The material below has pictures in it. Set down only the lines from the line containing "(1506, 149) none" through the line containing "[76,442,128,452] Convert ->", word for word, and leave the pictures behind.

Segment Open

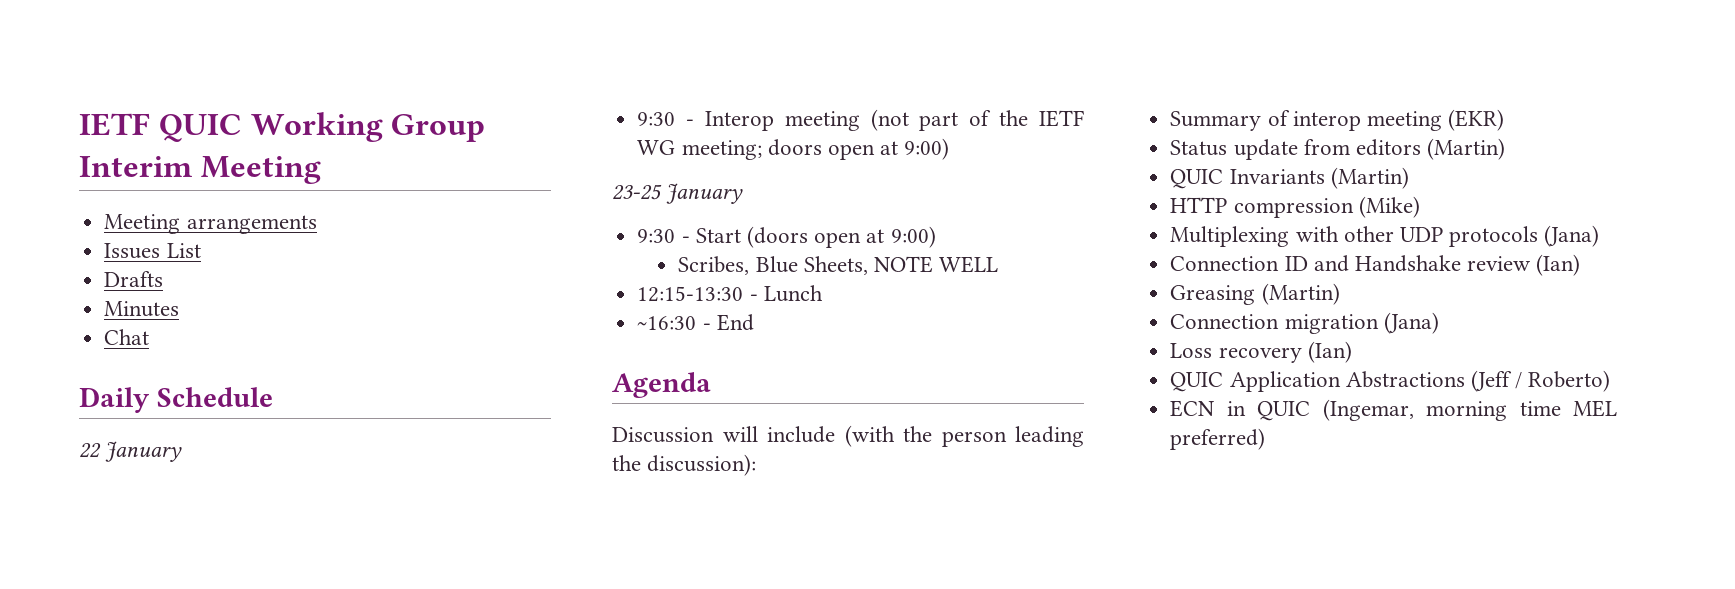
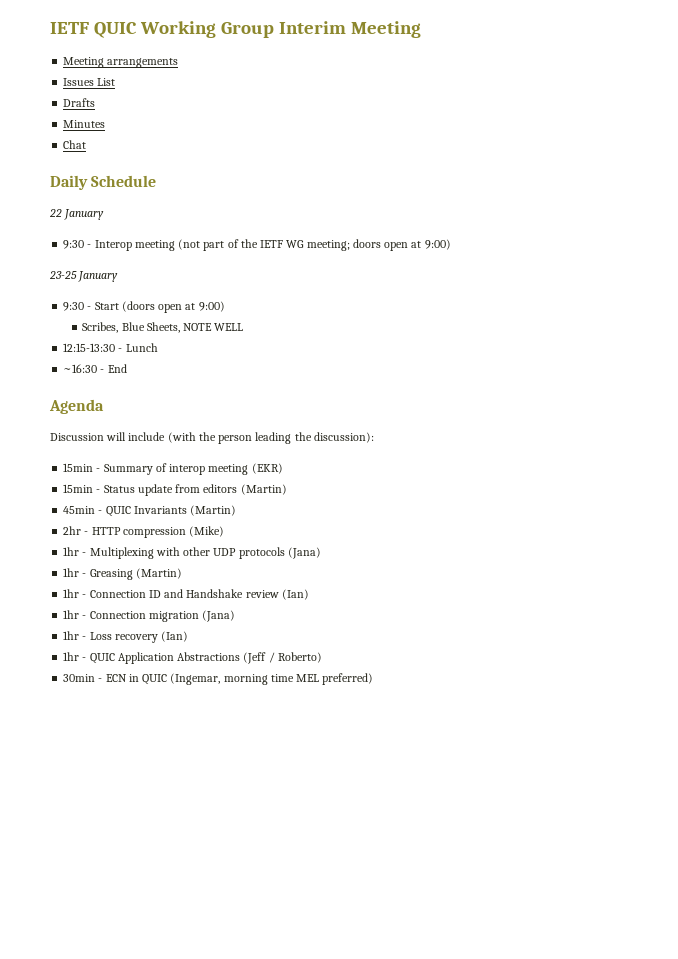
(757, 465) none -> [63,463,101,472] 15min -
(1505, 120) none -> [63,484,101,493] 15min -
(1506, 149) none -> [63,506,103,514] 45min -
(1409, 178) none -> [63,526,89,535] 2hr -
(1420, 207) none -> [63,547,87,556] 1hr -
(1600, 236) none -> [63,568,182,580] [63,589,87,598] 1hr - Greasing (Martin) // 1hr -
[1170,283,1340,305] Greasing (Martin) // -> [63,610,87,619] 1hr -
(1439, 323) none -> [63,631,87,640] 1hr -
(1352, 352) none -> [63,652,87,661] 1hr -
(1611, 381) none -> [63,674,103,682] 30min -

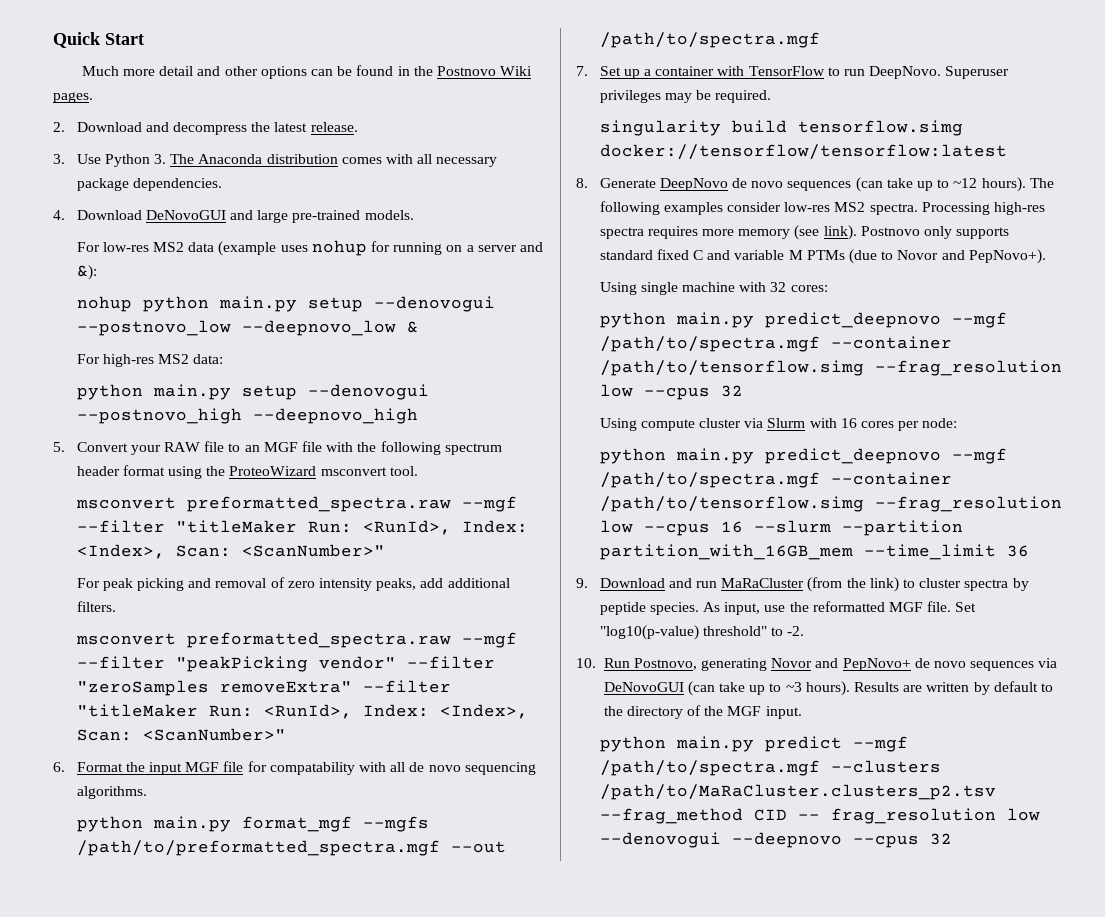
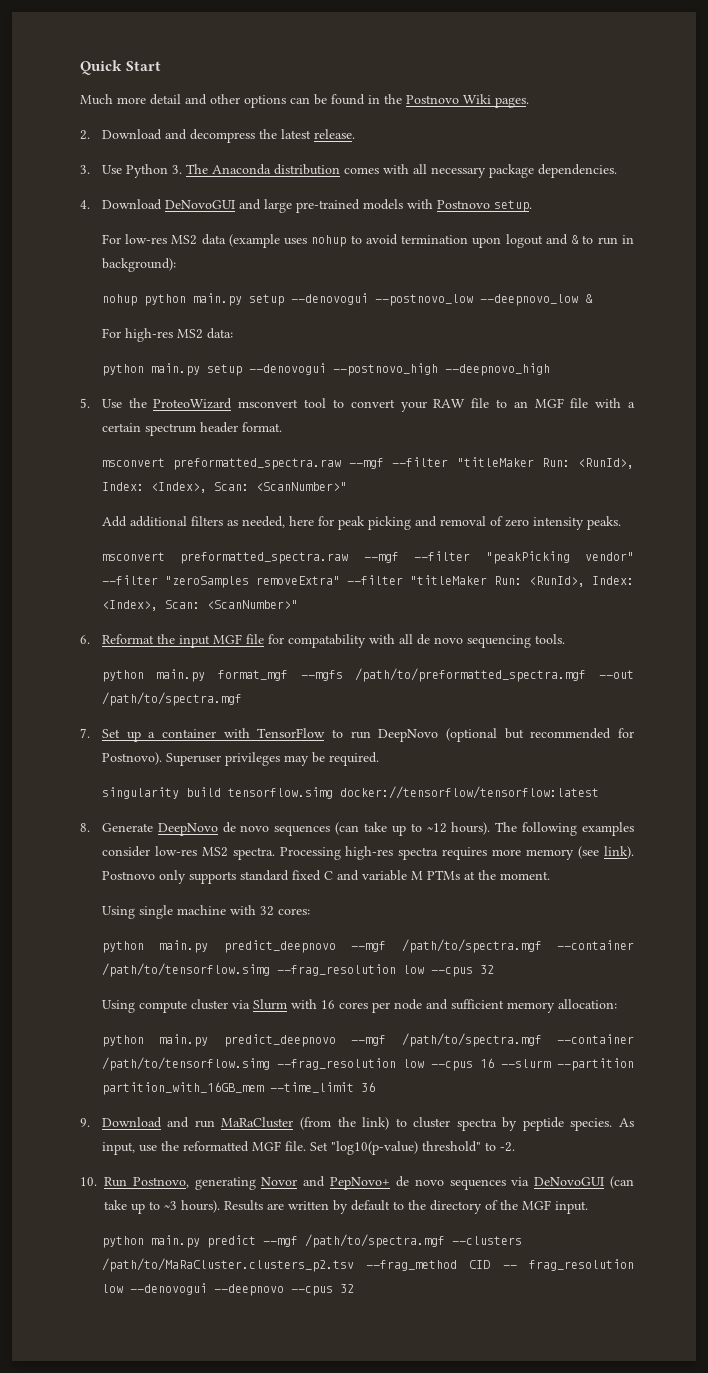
[364,210,414,220] models. -> [362,199,532,212] models with Postnovo setup.
[370,241,543,255] [76,265,97,280] for running on a server and &): -> [350,234,635,248] [101,258,176,272] to avoid termination upon logout and & to run in background):
[76,442,128,452] Convert -> [101,398,395,409] Use the ProteoWizard msconvert tool to convert
[357,441,502,455] [76,465,418,479] the following spectrum header format using the ProteoWizard msconvert tool. -> [627,402,635,408] [101,422,282,436] a certain spectrum header format.
[76,578,100,588] For -> [101,516,334,528] Add additional filters as needed, here for
[376,578,510,591] [76,601,116,612] peaks, add additional filters. -> [586,516,621,530] peaks.
[76,762,123,772] Format -> [101,634,154,644] Reformat
[76,786,147,799] algorithms. -> [534,634,565,644] tools.
[869,66,942,79] DeepNovo. -> [378,728,634,742] [101,752,162,765] DeepNovo (optional but recommended for Postnovo).
[848,249,1046,264] (due to Novor and PepNovo+). -> [463,870,550,880] at the moment.
[922,418,958,428] node: -> [393,999,617,1013] node and sufficient memory allocation:

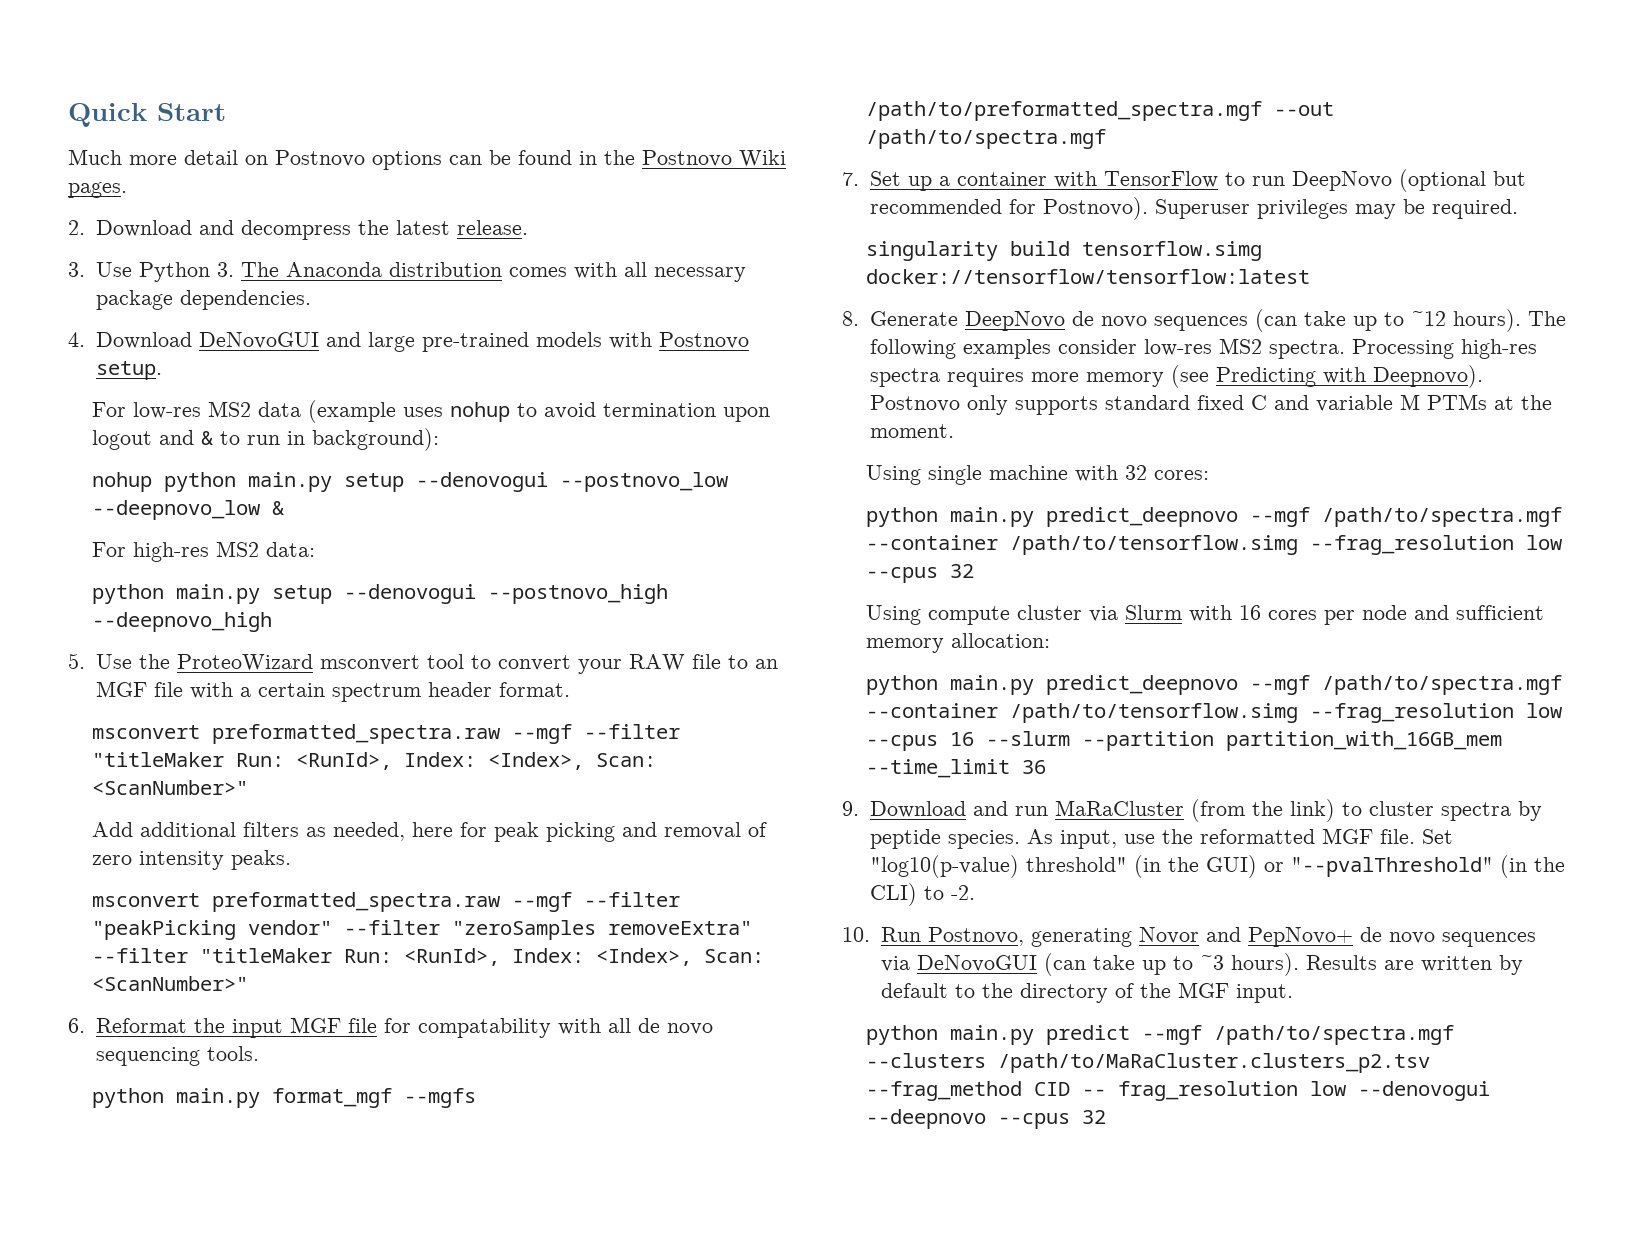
[185,94,240,105] and other -> [245,150,365,167] on Postnovo
[604,846,635,859] link). -> [1215,365,1483,388] Predicting with Deepnovo).
(481, 1146) none -> [1133,855,1565,878] [869,883,917,906] (in the GUI) or "--pvalThreshold" (in the CLI)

Segment Closed

• [Answer to this exercise]:
(1506, 149) none -> [63,506,103,514] 45min -
(1409, 178) none -> [63,526,89,535] 2hr -
(1420, 207) none -> [63,547,87,556] 1hr -
(1600, 236) none -> [63,568,182,580] [63,589,87,598] 1hr - Greasing (Martin) // 1hr -
[1170,283,1340,305] Greasing (Martin) // -> [63,610,87,619] 1hr -
(1439, 323) none -> [63,631,87,640] 1hr -
(1352, 352) none -> [63,652,87,661] 1hr -
(1611, 381) none -> [63,674,103,682] 30min -

[364,210,414,220] models. -> [362,199,532,212] models with Postnovo setup.
[370,241,543,255] [76,265,97,280] for running on a server and &): -> [350,234,635,248] [101,258,176,272] to avoid termination upon logout and & to run in background):
[76,442,128,452] Convert -> [101,398,395,409] Use the ProteoWizard msconvert tool to convert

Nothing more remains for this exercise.